Privatization of India's petroleum industry is seen as inevitable, even by the staunchest supporters of the state owned sector there.
What has become clear is that the huge investments required for Indian exploration, refining, and marketing are beyond the scope of even the biggest state owned firms, such as Oil & Natural Gas Commission (ONGC) and Indian Oil Corp. (IOC).
The dilemma was made evident late last year when ONGC abandoned its oil production targets for the near term and instead predicted a production decline. That means soaring oil imports in a country with one of the world's strongest petroleum demand growth rates.
Although the Indian government has aggressively courted foreign investment in high risk exploration, the poor response to recent international acreage tenders suggests an increasing likelihood that private companies, especially foreign multinationals, will participate in development and redevelopment of India's existing oil fields.
A proposal was put forth last fall to offer Bombay High offshore oil fields to leading multinationals for redevelopment to stem the production slide in India's mainstay producing area. Some of those projects could entail capital outlays of as much as $1 billion (OGJ, Mar. 7, p. 42).
In another step to attract foreign investment to the petroleum sector, India last month decided to take steps for phased decontrol of domestic crude oil prices to bring them in line with world market levels and help set the stage for privatization of ONGC.
MAJOR PROJECTS
Meantime, major projects continue to mark some progress in India's upstream and downstream sectors. Among them are:
- The Indian government last month approved Gas Authority of India Ltd.'s (GAIL) proposals to upgrade the Hazira-Bijaipur-Jagdishpur (HBJ) gas pipeline and install a $92.6 million LPG plant at Usar in Maharashtra. GAIL proposes boosting HBJ pipeline capacity to 1.169 bcfd from the current 637 MMcfd. The Asian Development Bank sanctioned a $260 million loan for the project, which is expected to be completed within 40 months. The pipeline expansion is in line with ONGC efforts to develop more gas fields in the western offshore and to reduce gas flaring there. Those programs are expected to boost gas deliverability to the Hazira terminal on the western coast to 1.435 bcfd from the current 700 MMfcd. The LPG plant will be designed to process 175 MMcfd of gas from western offshore fields to produce 139,000 metric tons/year of LPG. It is expected to be complete by mid-1996.
- ONGC recently let a $230 million contract to a combine of Hyundai Heavy Industries Inc. (HHI) and Offshore Hyundai International (OHI), a joint venture of HHI and OPI International Inc., to install and bury a 150 mile, 42 in. concrete coated gas trunkline off Bombay.
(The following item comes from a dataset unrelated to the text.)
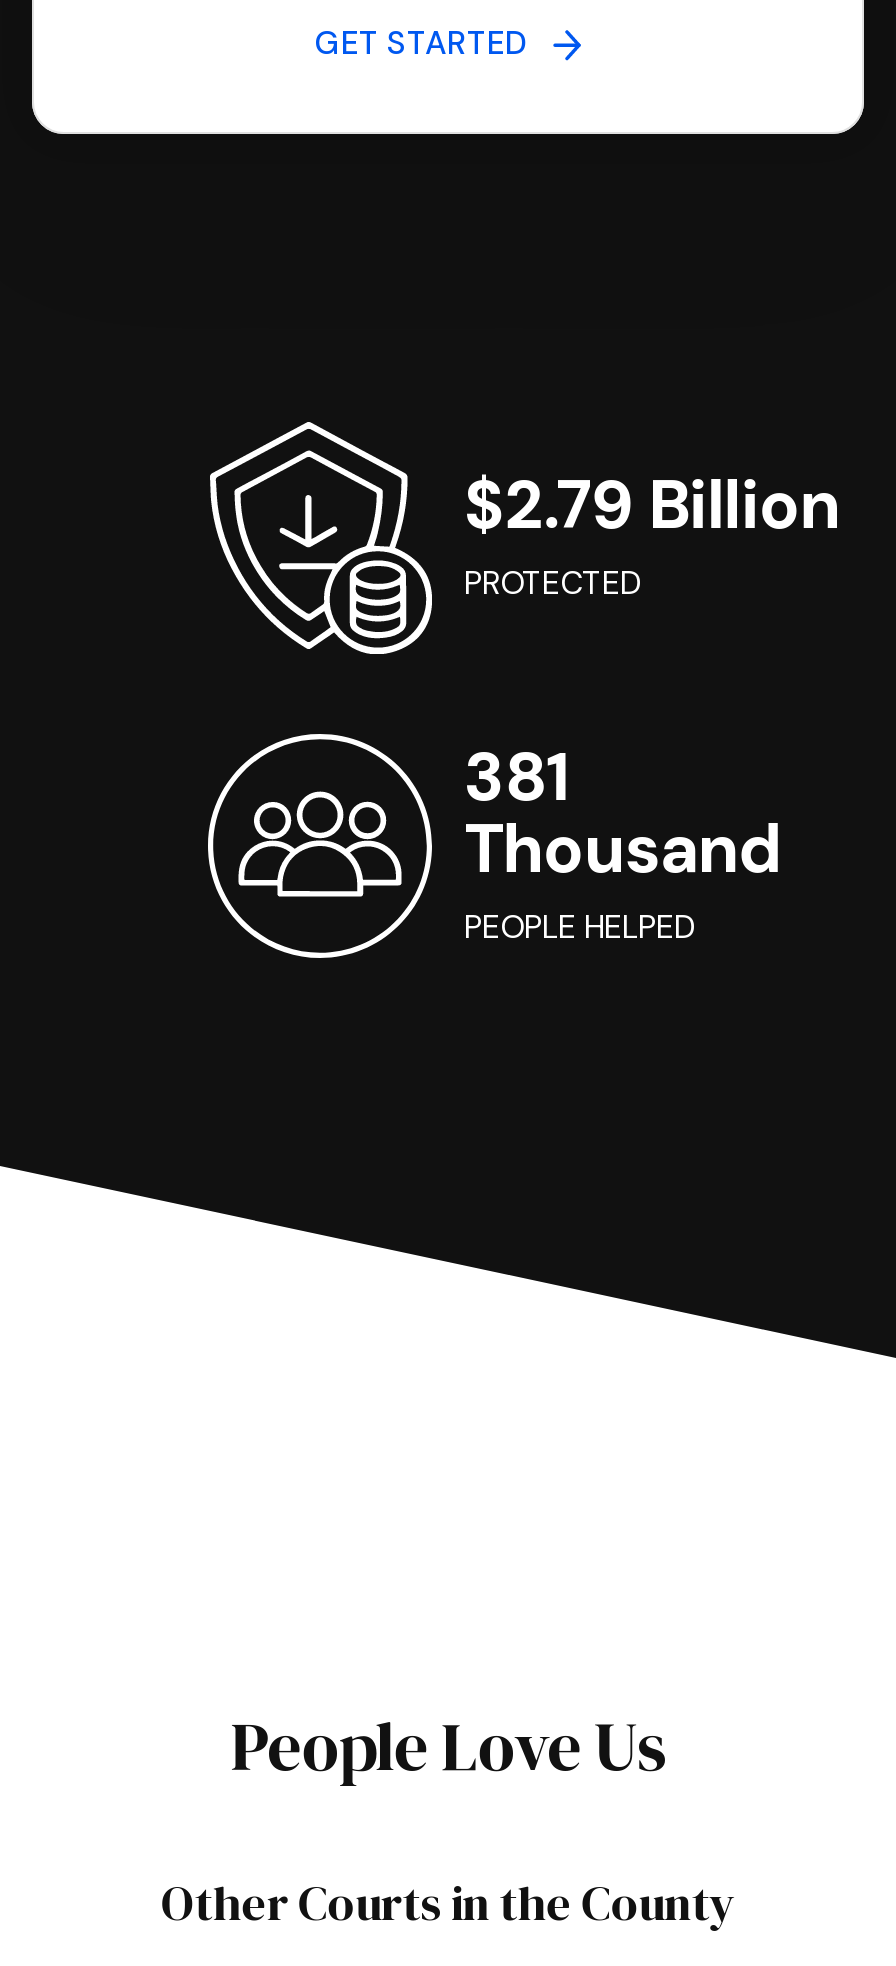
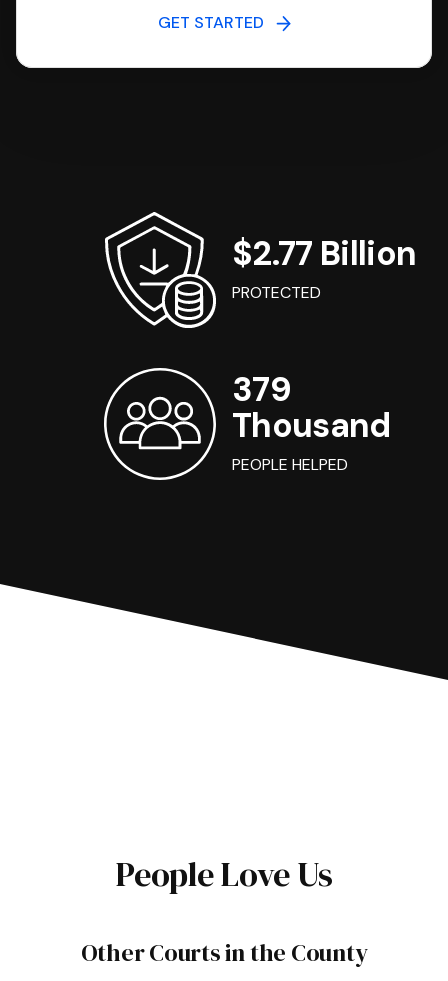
[464,461,840,547] $2.79 Billion -> [232,232,416,274] $2.77 Billion
[464,733,568,819] 381 -> [232,368,291,410] 379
The OHI423 pipelay vessel will begin laying the line in 200 ft of water in Bassein oil and gas field about 50 miles west-northwest of Bombay and extend the line 150 miles to ONGC's Hazira trunkline at Umbracht 149 miles north of Bombay.
Subcontractor Offshore Pipelines International Ltd. (OPIL) will use the BB316 bury barge to bury 124 miles of the trunkline in a trench as deep as 6.6 ft. OPIL's DLB KP1 lay barge win lay the trunkline in the shore approach to Umbracht, from where the line will extend 121/2 miles inland to ONGC's Hazira terminal.
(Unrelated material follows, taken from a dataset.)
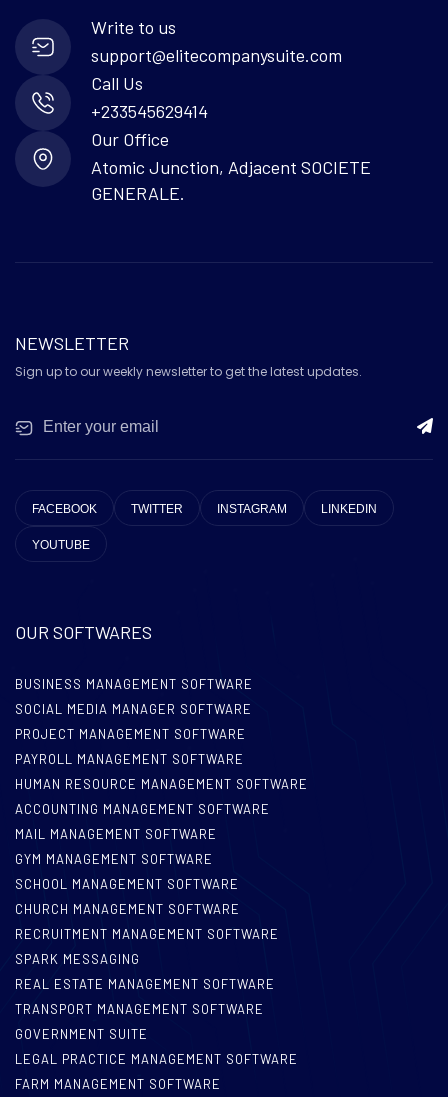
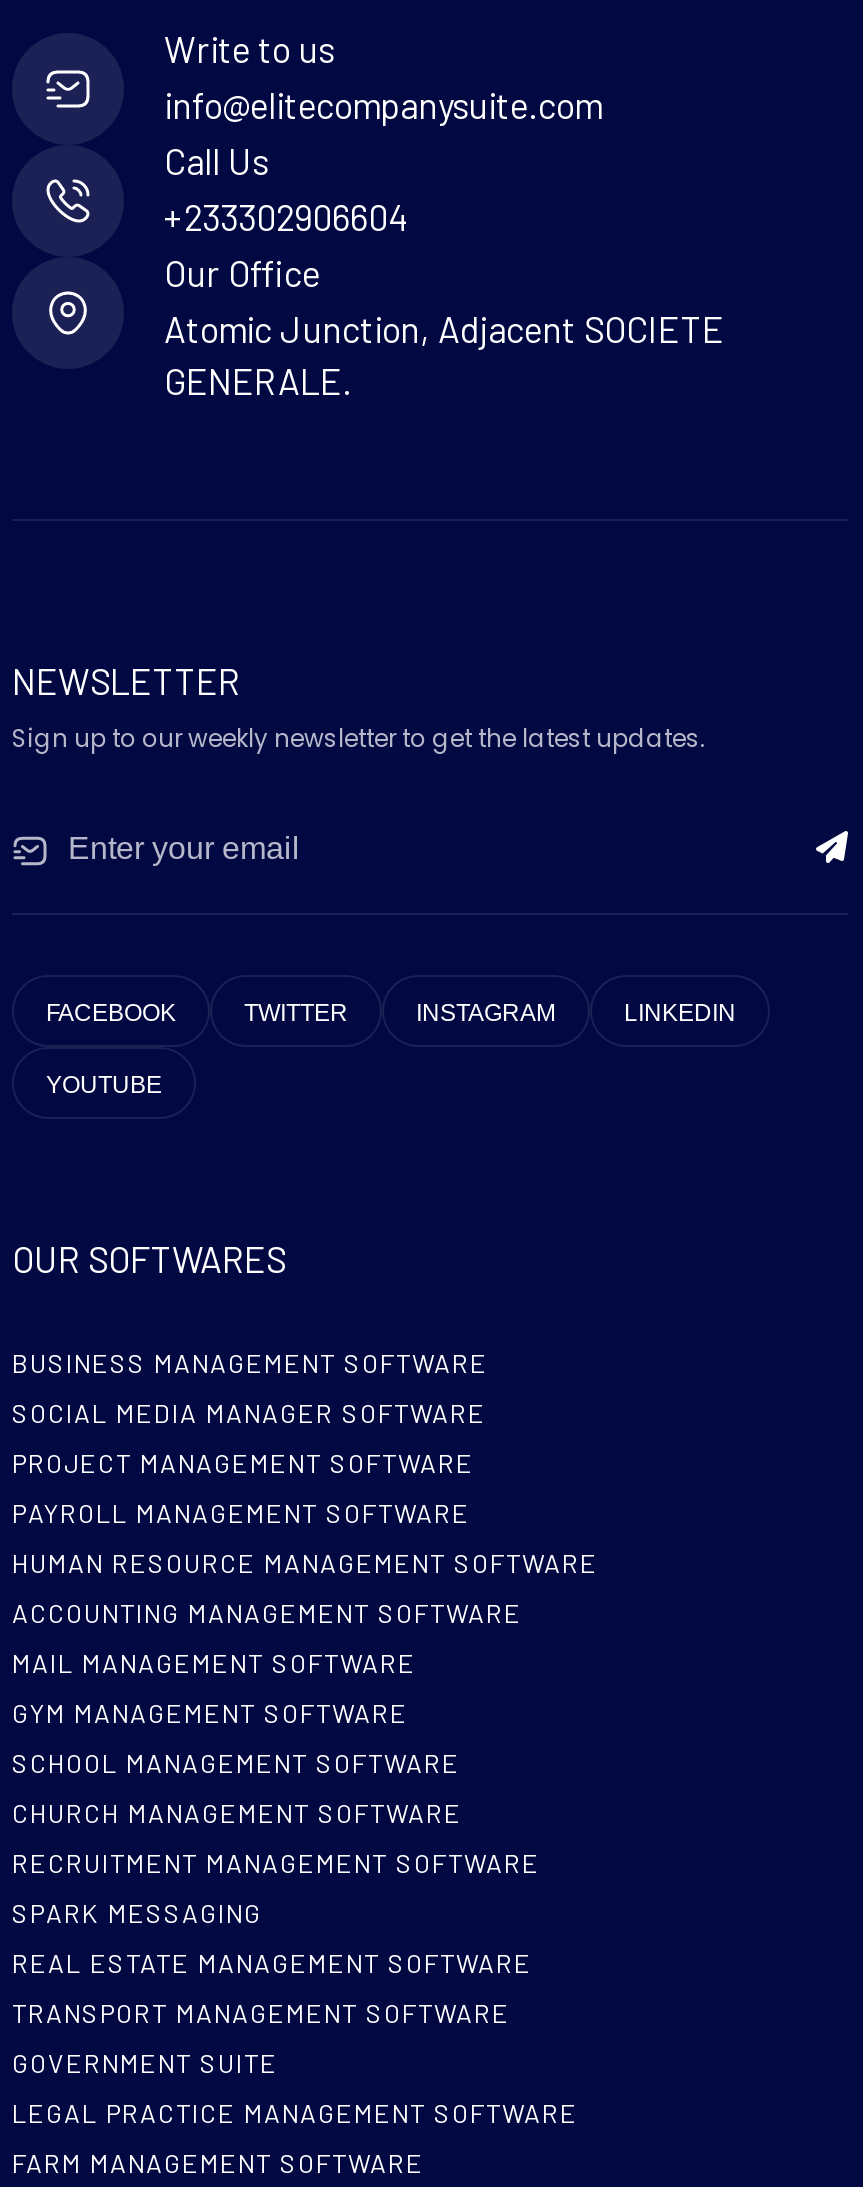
[91,44,342,66] support@elitecompanysuite.com -> [164,83,602,127] info@elitecompanysuite.com
[91,100,208,122] +233545629414 -> [164,195,408,239] +233302906604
- Oman Oil Co.'s (OOC) plan to lay two ultradeepwater, 24 in. parallel gas pipelines from Oman to India at a cost of $5 billion is technically and economically feasible, contends adviser to Oman's Ministry of Petroleum and Minerals.
OOC late last year predicted the first of the two lines would be on stream by fiscal 1998-99 (OGJ, Dec. 20, 1993, Newsletter). The lines would deliver 1-2 bcfd of gas directly across the Arabian Sea from Oman's eastern coast to the western coast of India, in water as deep as 10,000 ft. A feasibility study found this route economically and technically preferred over a longer, shallow water route that would extend from an area on Oman's northern coast across the Gulf of Oman and along Iran's and Pakistan's continental shelves.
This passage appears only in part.